» **Task data**:
· · · ·

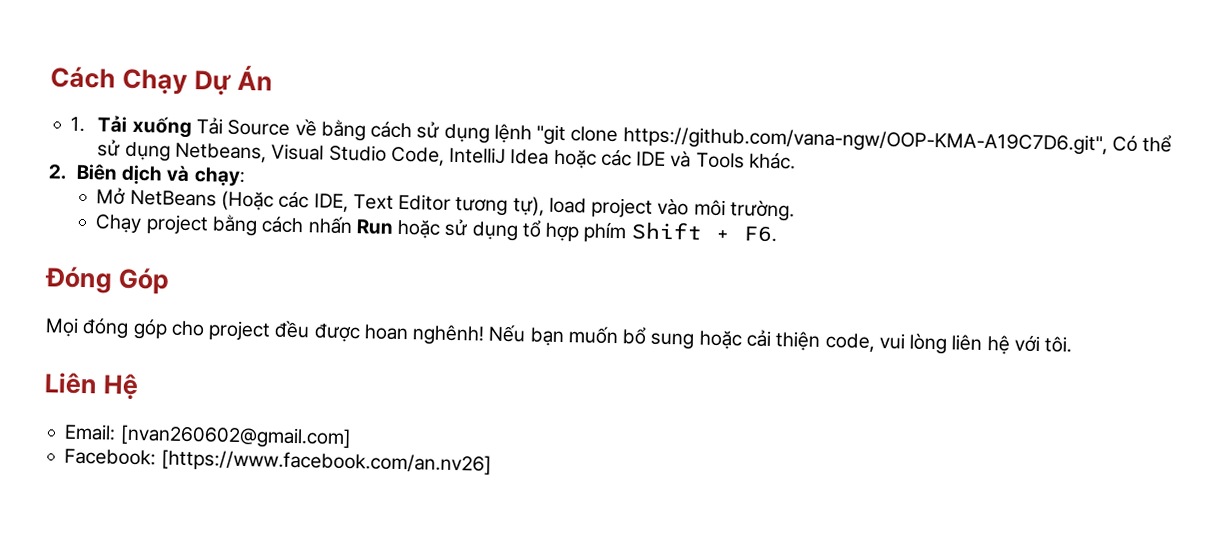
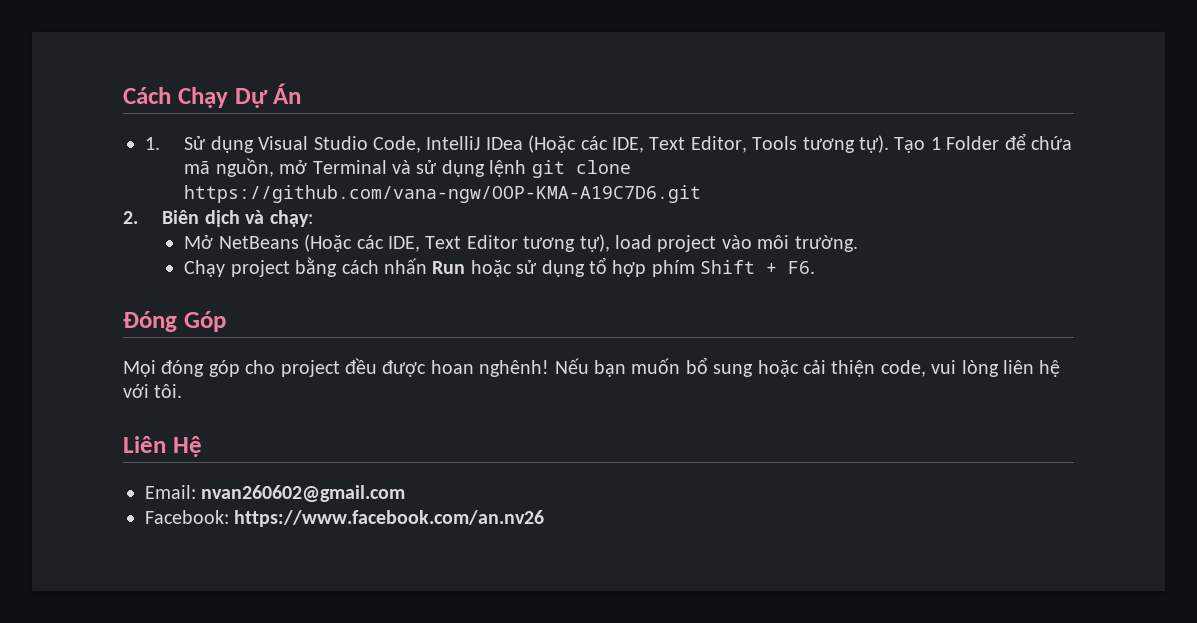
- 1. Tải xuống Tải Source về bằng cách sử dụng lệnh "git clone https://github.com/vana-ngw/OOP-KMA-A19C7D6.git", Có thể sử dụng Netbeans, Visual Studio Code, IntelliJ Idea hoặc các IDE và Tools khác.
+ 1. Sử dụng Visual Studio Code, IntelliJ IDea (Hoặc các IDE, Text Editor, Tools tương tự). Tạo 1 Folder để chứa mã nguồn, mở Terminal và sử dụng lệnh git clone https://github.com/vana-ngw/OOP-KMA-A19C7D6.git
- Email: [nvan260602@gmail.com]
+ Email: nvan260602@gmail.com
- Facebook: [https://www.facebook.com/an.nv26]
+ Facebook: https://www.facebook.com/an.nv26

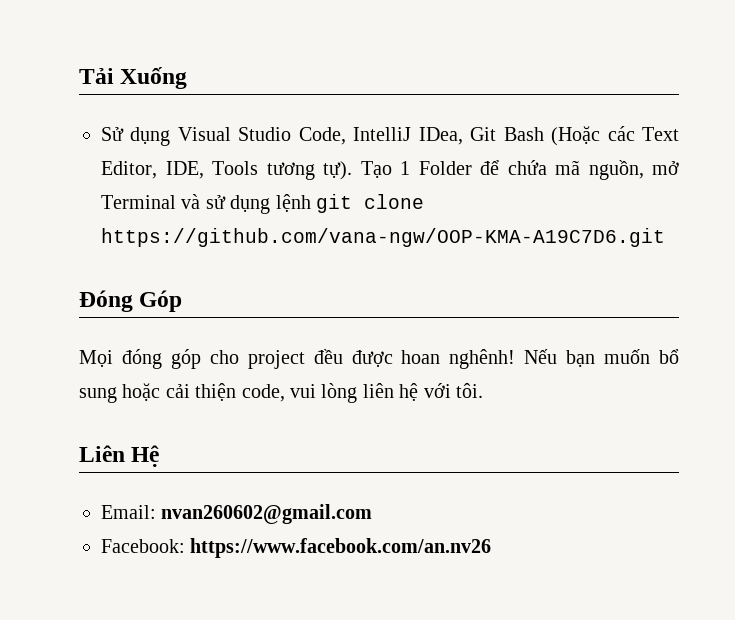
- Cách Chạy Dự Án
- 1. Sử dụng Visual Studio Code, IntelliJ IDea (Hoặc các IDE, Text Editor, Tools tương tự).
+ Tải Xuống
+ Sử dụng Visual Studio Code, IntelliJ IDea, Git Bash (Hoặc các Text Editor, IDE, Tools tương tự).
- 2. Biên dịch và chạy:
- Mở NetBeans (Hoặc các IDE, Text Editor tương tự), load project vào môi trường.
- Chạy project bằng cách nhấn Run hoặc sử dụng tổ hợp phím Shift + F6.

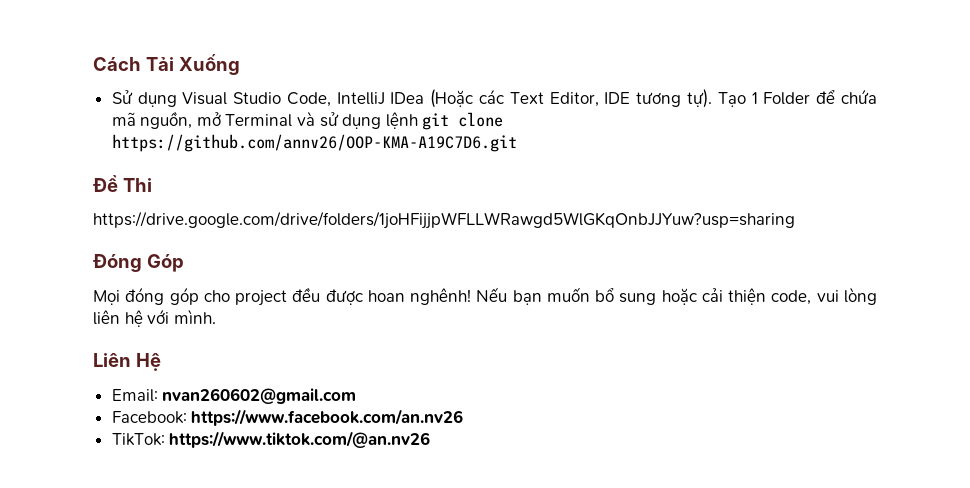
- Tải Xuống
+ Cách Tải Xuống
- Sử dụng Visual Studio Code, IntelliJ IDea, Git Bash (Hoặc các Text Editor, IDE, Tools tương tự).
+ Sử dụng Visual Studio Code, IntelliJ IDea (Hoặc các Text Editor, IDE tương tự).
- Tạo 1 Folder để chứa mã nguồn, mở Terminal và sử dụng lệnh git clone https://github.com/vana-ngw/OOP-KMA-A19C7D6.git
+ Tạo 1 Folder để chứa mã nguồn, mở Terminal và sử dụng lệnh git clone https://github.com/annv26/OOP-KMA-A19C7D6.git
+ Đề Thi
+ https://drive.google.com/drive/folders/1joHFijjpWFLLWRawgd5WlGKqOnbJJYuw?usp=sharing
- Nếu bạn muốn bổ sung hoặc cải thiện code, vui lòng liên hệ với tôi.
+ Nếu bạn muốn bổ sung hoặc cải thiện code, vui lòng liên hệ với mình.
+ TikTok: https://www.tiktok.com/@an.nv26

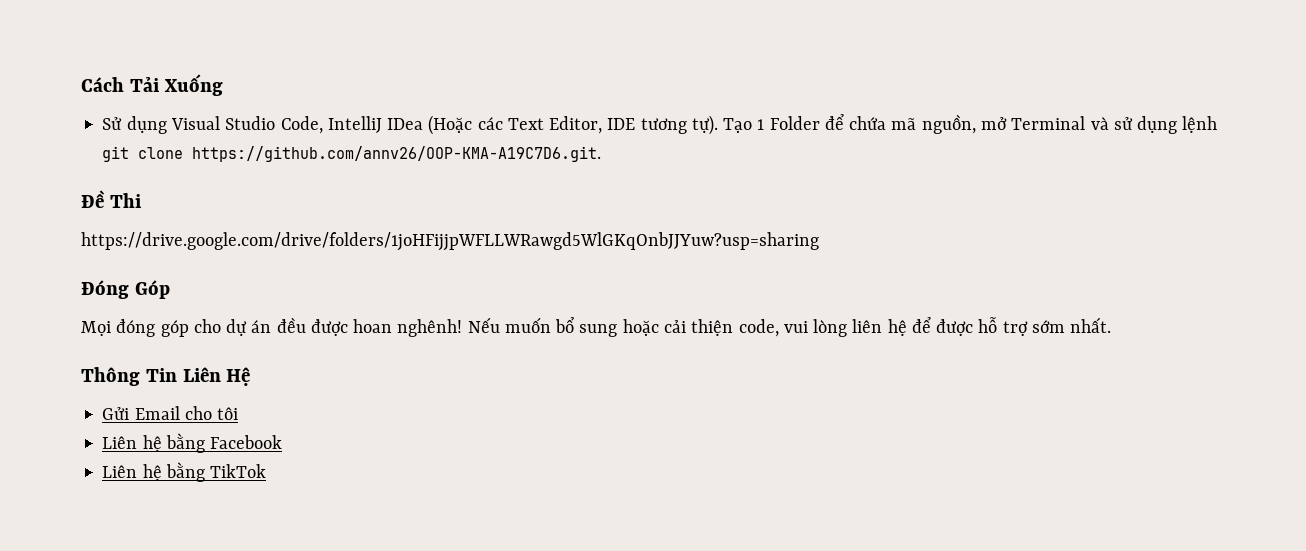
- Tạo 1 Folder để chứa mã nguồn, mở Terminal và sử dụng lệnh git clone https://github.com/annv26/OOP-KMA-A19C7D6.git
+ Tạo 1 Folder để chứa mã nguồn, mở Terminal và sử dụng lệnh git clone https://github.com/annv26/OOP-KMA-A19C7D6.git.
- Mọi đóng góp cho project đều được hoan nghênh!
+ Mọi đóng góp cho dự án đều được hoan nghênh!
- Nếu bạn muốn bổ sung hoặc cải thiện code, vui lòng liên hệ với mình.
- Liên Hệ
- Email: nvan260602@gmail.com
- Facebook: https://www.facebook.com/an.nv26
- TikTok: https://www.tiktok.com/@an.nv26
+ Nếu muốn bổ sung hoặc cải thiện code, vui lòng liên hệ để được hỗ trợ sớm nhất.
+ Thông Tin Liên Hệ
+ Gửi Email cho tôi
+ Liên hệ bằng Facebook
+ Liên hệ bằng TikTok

· · · ·

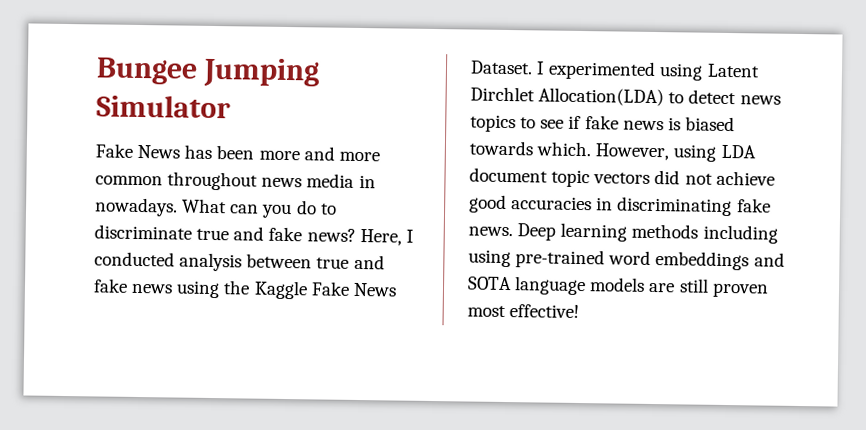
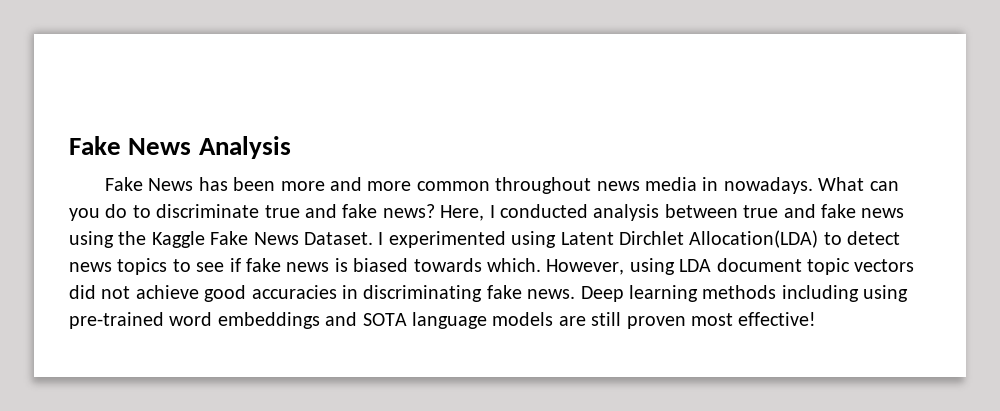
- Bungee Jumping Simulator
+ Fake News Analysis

· · · ·

» **Your instructions**:
Working from the material above, retype exactly the lines from the one with "Tin Liên Hệ" through the one with "hệ bằng TikTok", both included, and only those lines.

» **Expected output**:
+ Thông Tin Liên Hệ
+ Gửi Email cho tôi
+ Liên hệ bằng Facebook
+ Liên hệ bằng TikTok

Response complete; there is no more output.